- **About this exercise**
Where the line containing "docker compose up" appears, start copying; continue through the last line below and copy nothing else.

■ ■ ■

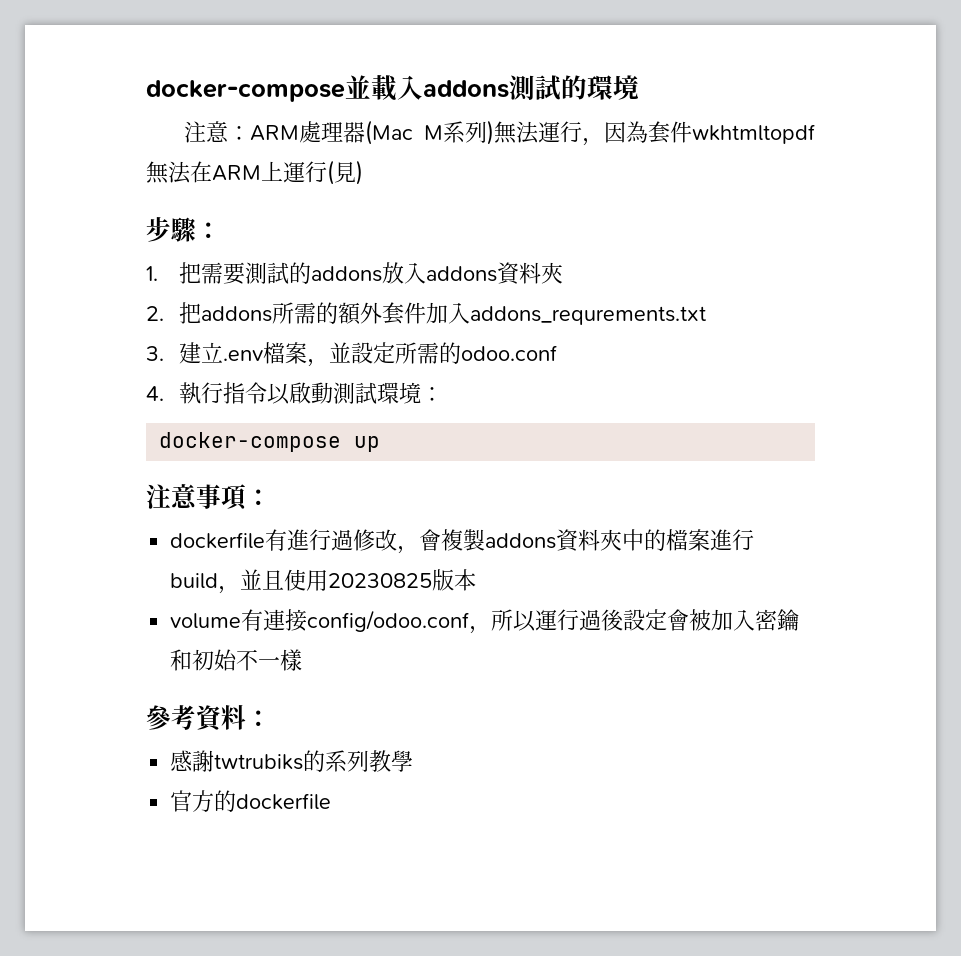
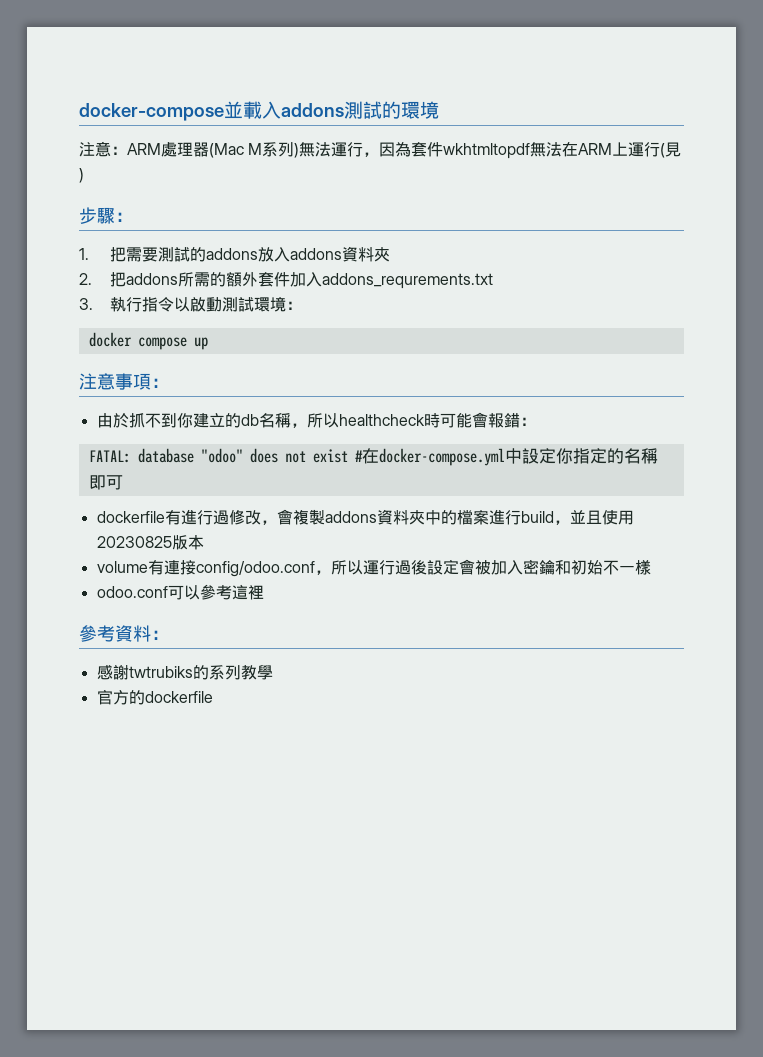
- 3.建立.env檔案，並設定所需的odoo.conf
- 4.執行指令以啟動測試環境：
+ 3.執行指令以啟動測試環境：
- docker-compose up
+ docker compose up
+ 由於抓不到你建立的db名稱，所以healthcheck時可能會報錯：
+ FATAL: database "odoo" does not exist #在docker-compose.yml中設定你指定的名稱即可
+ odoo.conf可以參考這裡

■ ■ ■

- **Solution to this exercise**
+ docker compose up
+ 由於抓不到你建立的db名稱，所以healthcheck時可能會報錯：
+ FATAL: database "odoo" does not exist #在docker-compose.yml中設定你指定的名稱即可
+ odoo.conf可以參考這裡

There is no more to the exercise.